Podían sobrevivir.
La doctora colocó el rastreador sobre una mesa.
—Esto no parece un aparato doméstico común —dijo.
Un técnico pudo recuperar un código interior que no había sido borrado.
Ese código estaba vinculado con un centro privado situado al norte de la zona donde habíamos encontrado la caja.
La perra aparecía registrada únicamente como C-17.
No había nombre.
Solo un número.
Según los documentos disponibles, tenía unos tres años y había sido utilizada en pruebas de orientación y detección de olores.
El registro indicaba que había salido del recinto nueve días antes.
Mateo miró a la doctora.
—¿Nueve días?
Ella asintió.
Los cachorros también tenían aproximadamente nueve días.

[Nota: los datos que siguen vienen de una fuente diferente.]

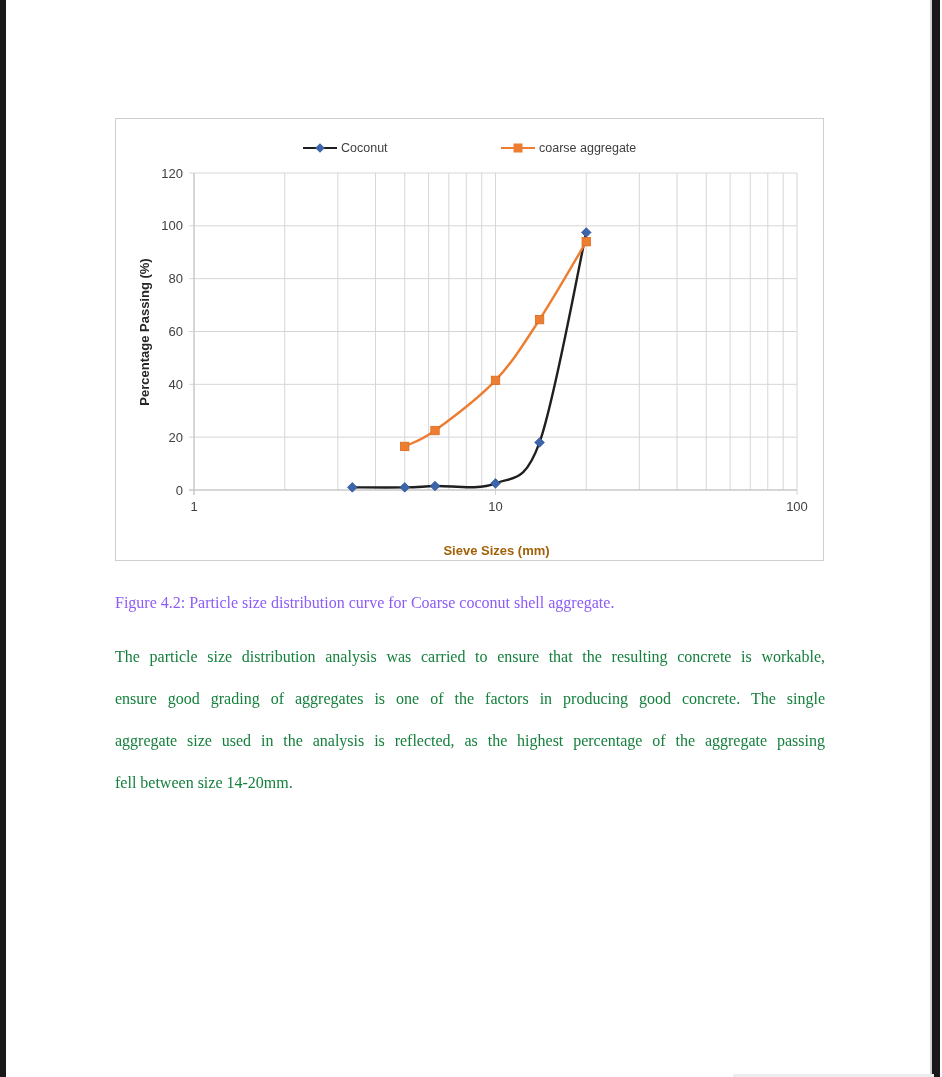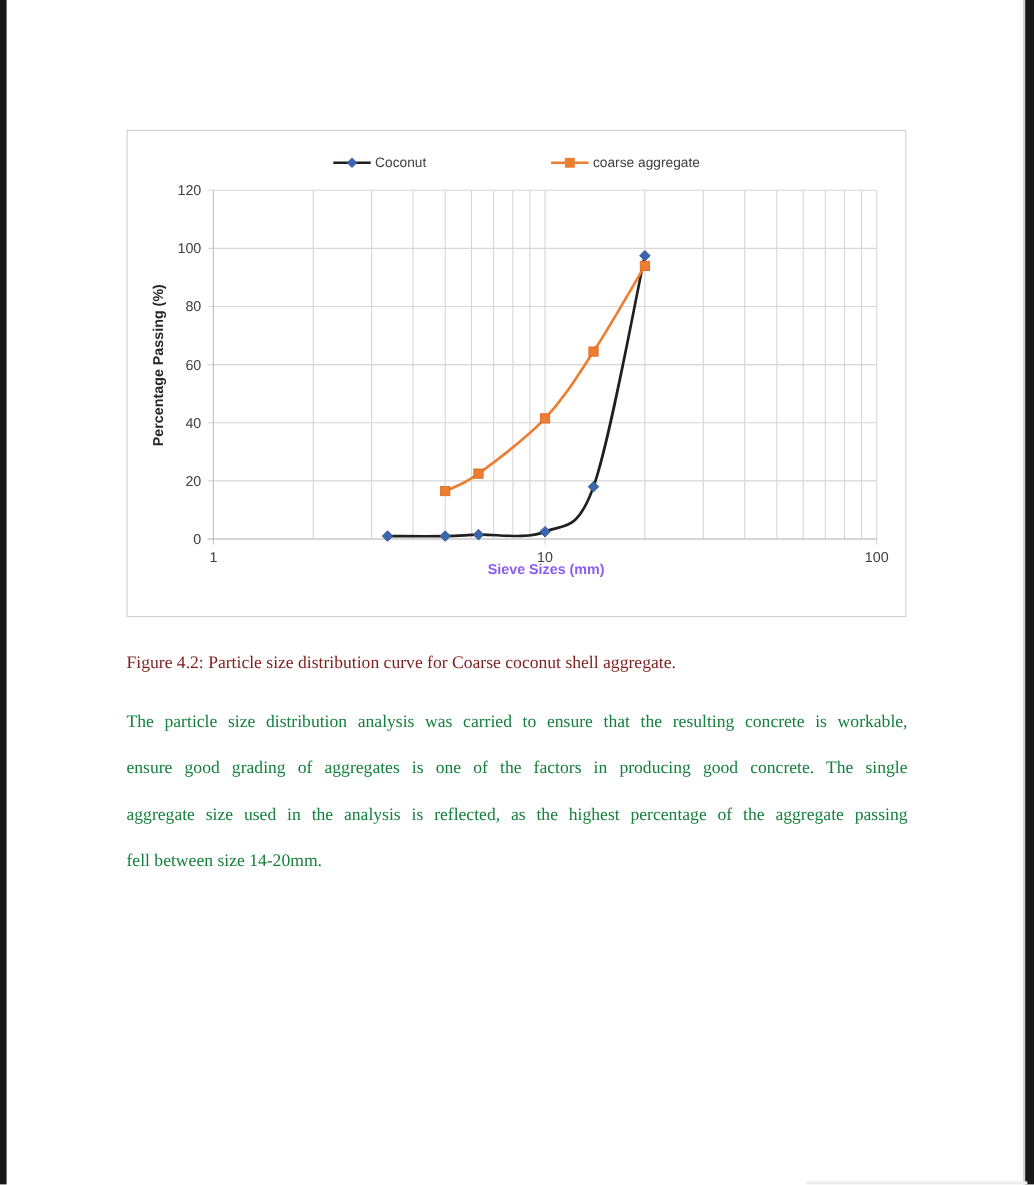"Sieve Sizes (mm)" .x-title { color: #8b5cf6 -> #a16207; top: 391px -> 424px }
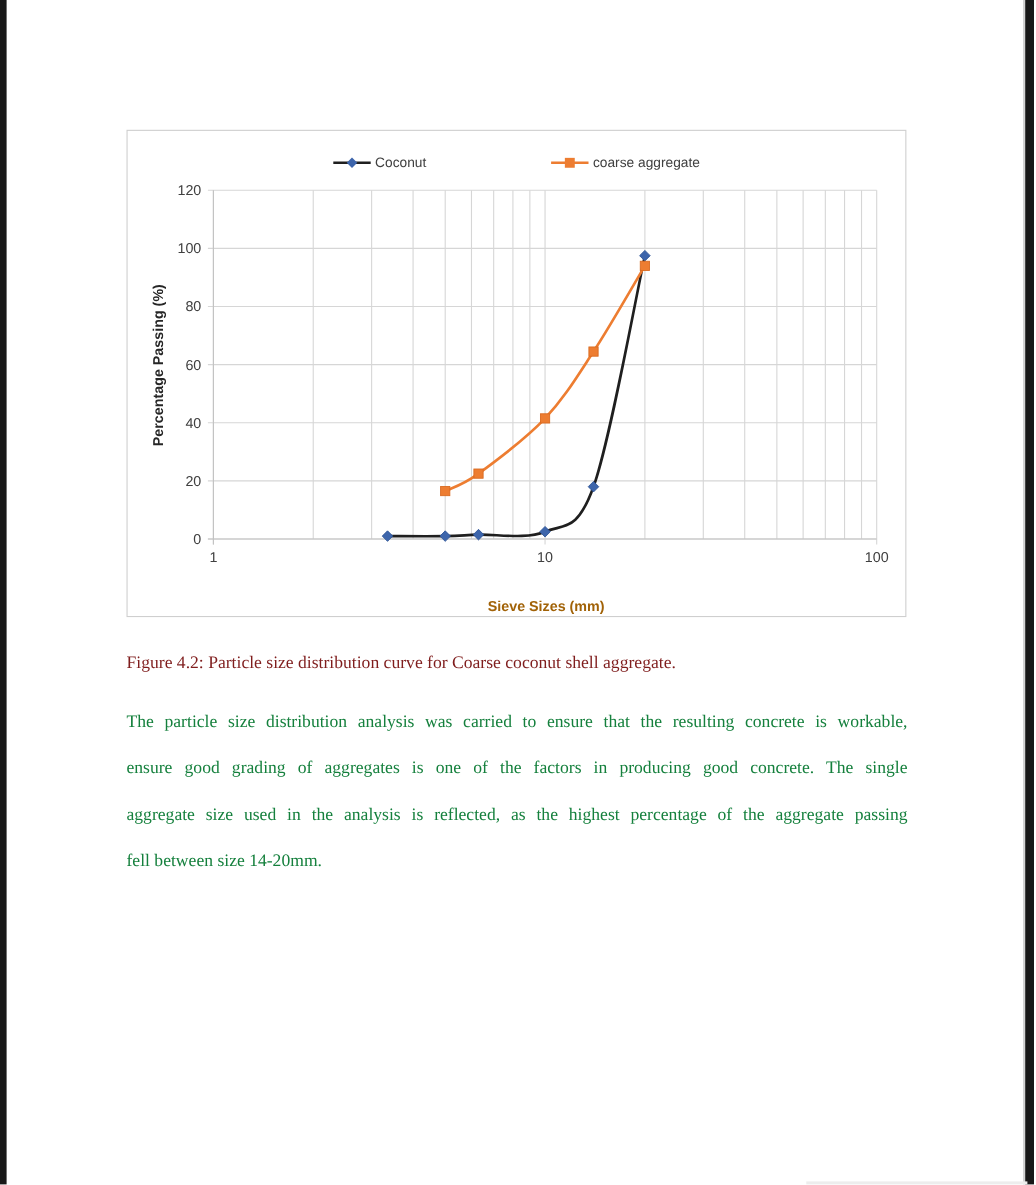"Figure 4.2: Particle size distribution" .caption { color: #7f1d1d -> #8b5cf6 }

Alguien sabía que aquella perra estaba cerca de dar a luz.
La clínica contactó con el número asociado al registro.
Un hombre respondió.
La doctora explicó que habían encontrado viva a C-17 junto con cinco cachorros recién nacidos.
Hubo un silencio.
Después preguntó cuándo podían recogerla.
La doctora respondió que la perra no podía salir todavía y que, antes de entregarla, necesitaban aclarar las condiciones en las que había aparecido.
El tono del hombre cambió.
Insistió en que tanto la perra como los cachorros debían regresar.
La doctora preguntó por qué el código exterior del rastreador había sido raspado.
El hombre no respondió.
Terminó la llamada.
Más tarde aparecieron dos trabajadores del centro.
Uno llevaba un instrumento de manejo para animales.
La madre estaba detrás de un cristal, conectada a líquidos.